Re: Unregistered charset values in HTTP 1.1, the ISO-8859-* values from Olle Jarnefors on 1996-07-10 (ietf-http-wg@w3.org from July to September 1996)

From: Olle Jarnefors <ojarnef@admin.kth.se>
Date: Wed, 10 Jul 96 10:51:53 +0200
To: http-wg%cuckoo.hpl.hp.com@hplb.hpl.hp.com, iesg@ietf.org
Cc: Olle Jarnefors <ojarnef@admin.kth.se>
Message-Id: <9607100851.AA08802@othello.admin.kth.se>
Larry Masinter <masinter@parc.xerox.com> wrote:

> > 3.4 Character Sets
> 
> > Although HTTP allows an arbitrary token to be used as a charset value,
> > any token that has a predefined value within the IANA Character Set
> > registry MUST represent the character set defined by that registry.
> 
> and Olle presented a reading of this that makes it seem like HTTP is
> permitting unregistered charset values. Frankly, I don't think anyone
> cares much what this says; it was the case that the MIME documents
> were in flux. Clearly, using non-standard charset values is
> non-standard.

I wouldn't go that far. Certainly for experimental
purposes or within a certain community a character set
that still hasn't been registered should be possible to
use. But in that case the use of a charset value starting
with "x-" (and therefore guaranteed to never be
registered by IANA) should be required by the HTTP 1.1
specification, as it always has been in MIME
specifications.

As an example, among users of the Sami languages (also
called Lappish) in Northern Norway, Sweden and Finland, a
new 8-bit character set, similar to ISO 8859-1 but
including also the letters used in Sami that 8859-1
lacks, was recently defined and it is now tried out in
email and on the WWW. "charset=x-saami" is used to
identify this character set, which is not yet registered
with IANA. Though the designers of this new character set
hopes it will eventually become part 16 of ISO 8859, I
don't think the HTTP specification should allow the use
of "charset=iso-8859-16" for this character set, or any
other, until "iso-8859-16" has been registered as a
charset value by IANA.

I suggest that the quote from the draft above is
amended by this text:

+ Unregistrered character sets may be used for
+ experimental purposes or according to the convention of
+ a certain user community, but a value starting with
+ "X-" or "x-" must then be used. Such values are
+ guaranteed never to be registered by IANA.
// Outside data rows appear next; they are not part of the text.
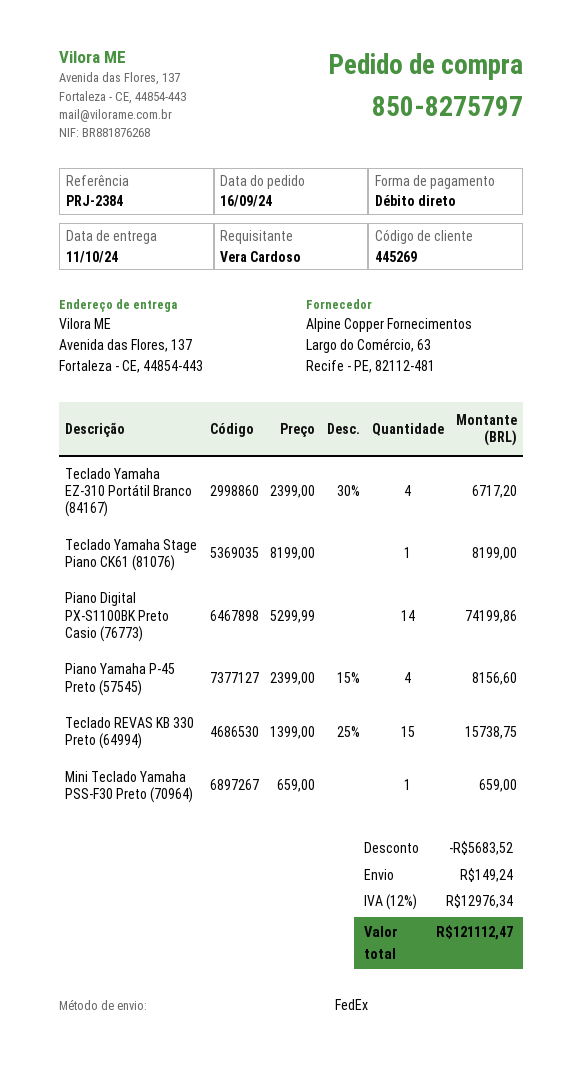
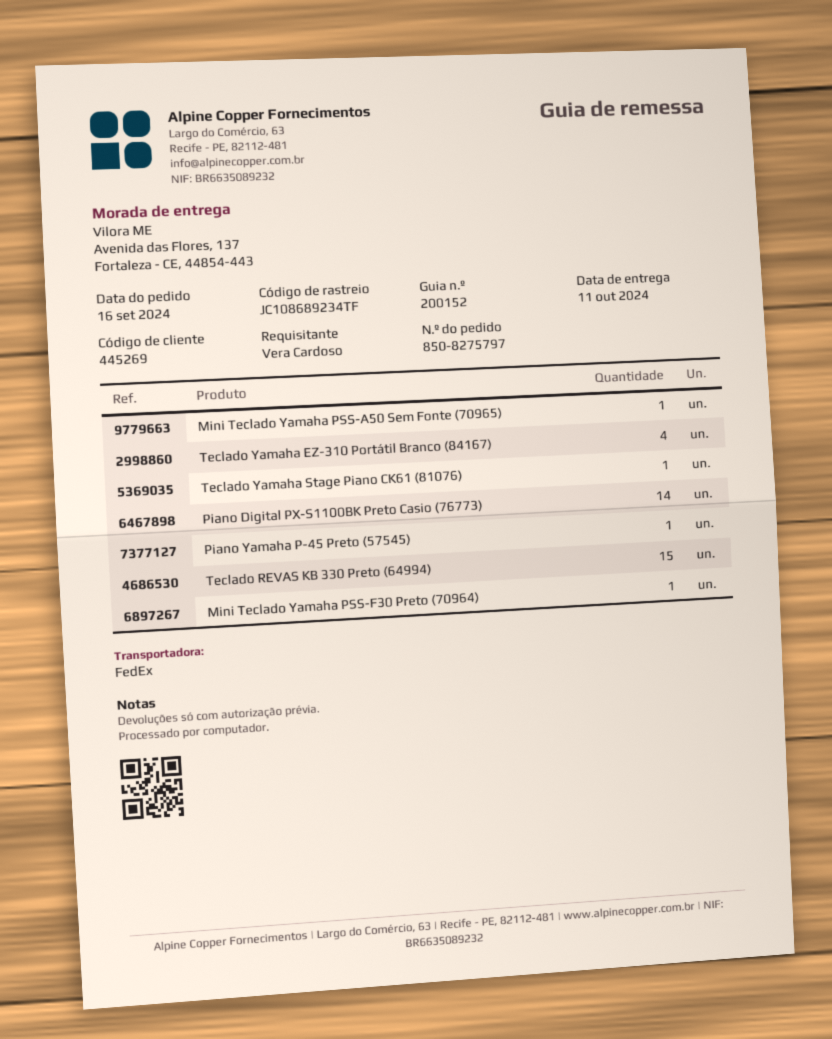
Piano Yamaha P-45 Preto (57545): 4 -> 1
Mini Teclado Yamaha PSS-A50 Sem Fonte (70965): none -> 1

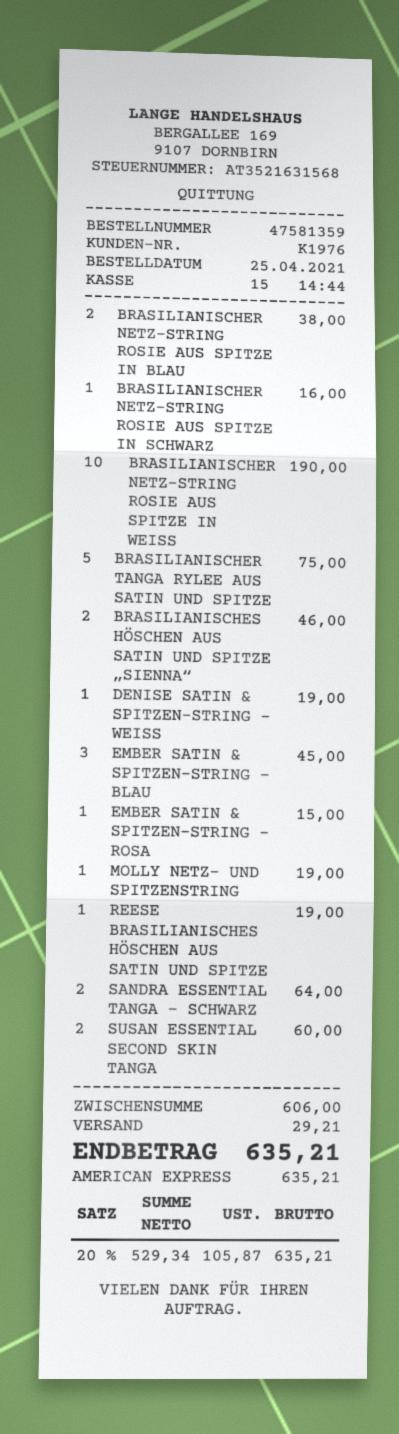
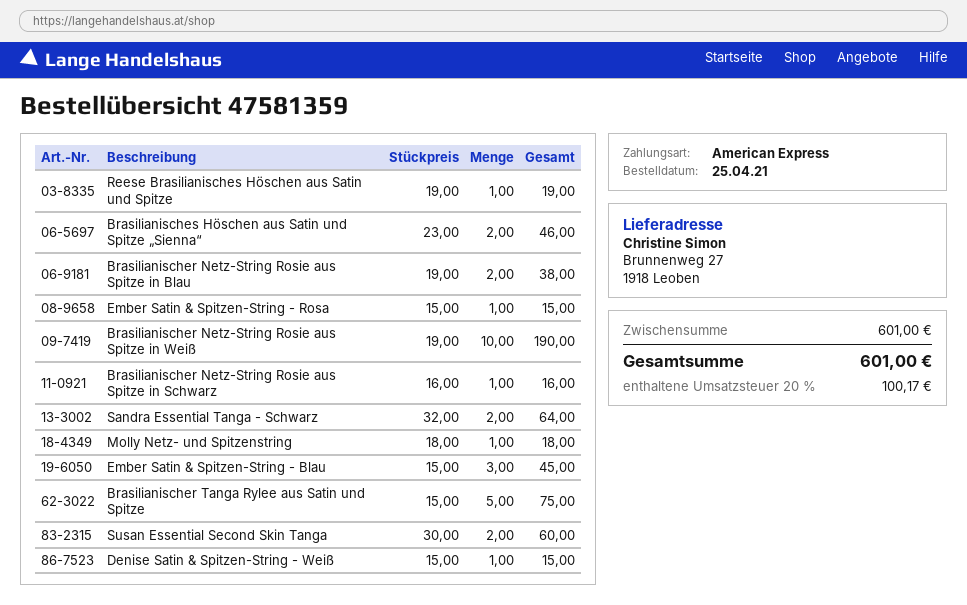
DENISE SATIN & SPITZEN-STRING - WEISS: 1 for 19.00 -> 1 for 15.00
MOLLY NETZ- UND SPITZENSTRING: 1 for 19.00 -> 1 for 18.00
subtotal: 606.00 -> 601.00
shipping: 29.21 -> none
tax: 20% = 105.87 -> 20% = 100.17
total: 635.21 -> 601.00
> However, most of the comments here do not change the HTTP
> specification, but only the recommendations for what should happen to
> the IANA registration. As such, I would assume that the charset
> registration issues could merged with the consideration of
> draft-freed-charset-reg-00.txt as BCP, while the HTTP/1.1 spec could
> be processed.

Yes, this should not be allowed to delay the processing
of HTTP 1.1 further.

> The intent was not to establish a monopoly on "preferred MIME names",
> and not to reinterpret any of the charset registrations, but just to
> pick the short names that are currently in use in HTTP.
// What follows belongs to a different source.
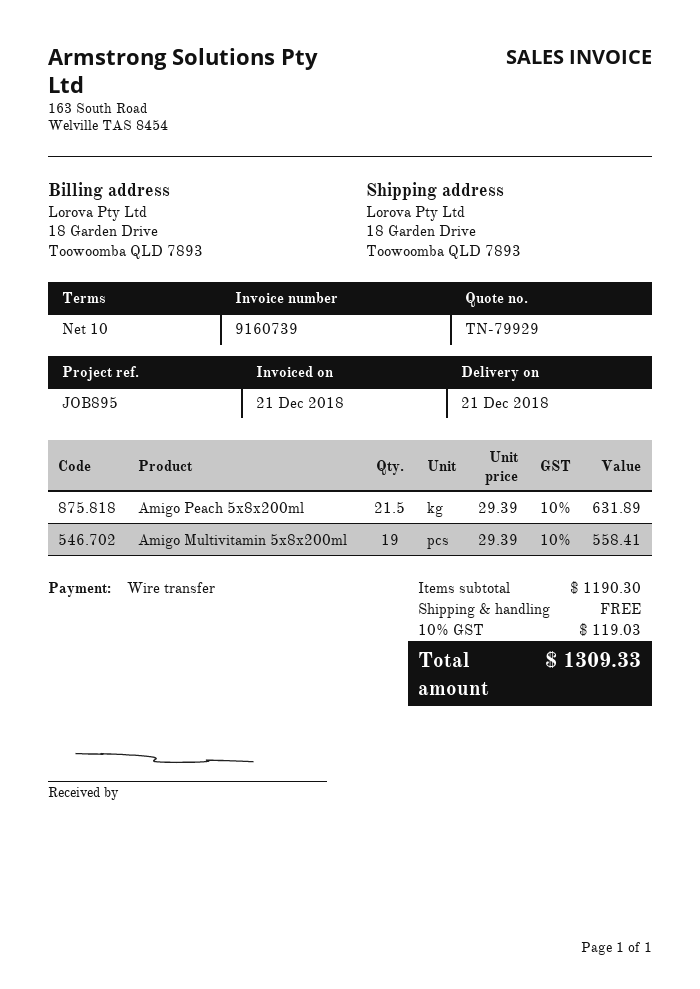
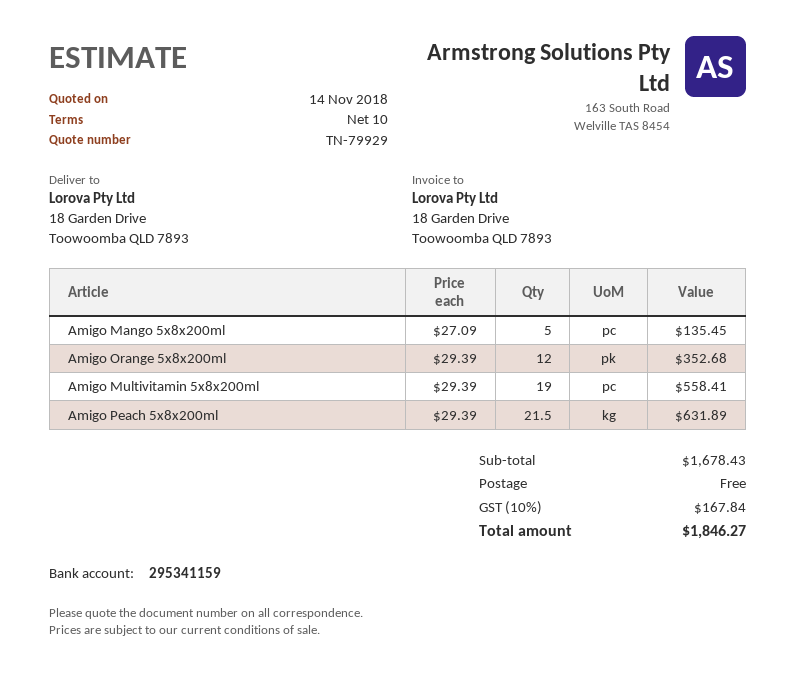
Amigo Mango 5x8x200ml: none -> 5 x 27.09 = 135.45
Amigo Orange 5x8x200ml: none -> 12 x 29.39 = 352.68
subtotal: 1190.30 -> 1678.43
tax: 10% = 119.03 -> 10% = 167.84
total: 1309.33 -> 1846.27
The HTTP 1.1 draft talks about "preferred MIME names",
the charset registration draft requires "a single primary
name" if multiple names for the same character set are
registered. The current registry has one "Name:" field
for each character set, and zero or more "Alias:" fields.

I suppose that preferred MIME name = primary name = IANA-name.
In that case the changes section 19.8.1 in the HTTP draft
asks for are:
- register EUC-JP as the primary name for
  EXTENDED_UNIX_CODE_PACKED_FORMAT_FOR_JAPANESE
- make US-ASCII the primary name instead of ANSI_X3.4-1968
- make ISO-8859-1 the primary name instead of ISO_8859-1:1987
- make ISO-8859-2 the primary name instead of ISO_8859-2:1987
- make ISO-8859-3 the primary name instead of ISO_8859-3:1988
- make ISO-8859-4 the primary name instead of ISO_8859-4:1988
- make ISO-8859-5 the primary name instead of ISO_8859-5:1988
- make ISO-8859-6 the primary name instead of ISO_8859-6:1987
- make ISO-8859-7 the primary name instead of ISO_8859-7:1987
- make ISO-8859-8 the primary name instead of ISO_8859-8:1988
- make ISO-8859-9 the primary name instead of ISO_8859-9:1989

These changes would be improvements, in my opinion.

In the following cases nothing has to be done, because
these values are already the primary names of registered
character sets:
- ISO-2022-JP
- ISO-2022-JP-2
- ISO-2022-KR
- SHIFT_JIS
- GB231
- EUC-KR
- BIG5
- KOI-8R

/Olle

-- 
Olle Jarnefors, Royal Institute of Technology (KTH) <ojarnef@admin.kth.se>
Received on Wednesday, 10 July 1996 01:59:05 UTC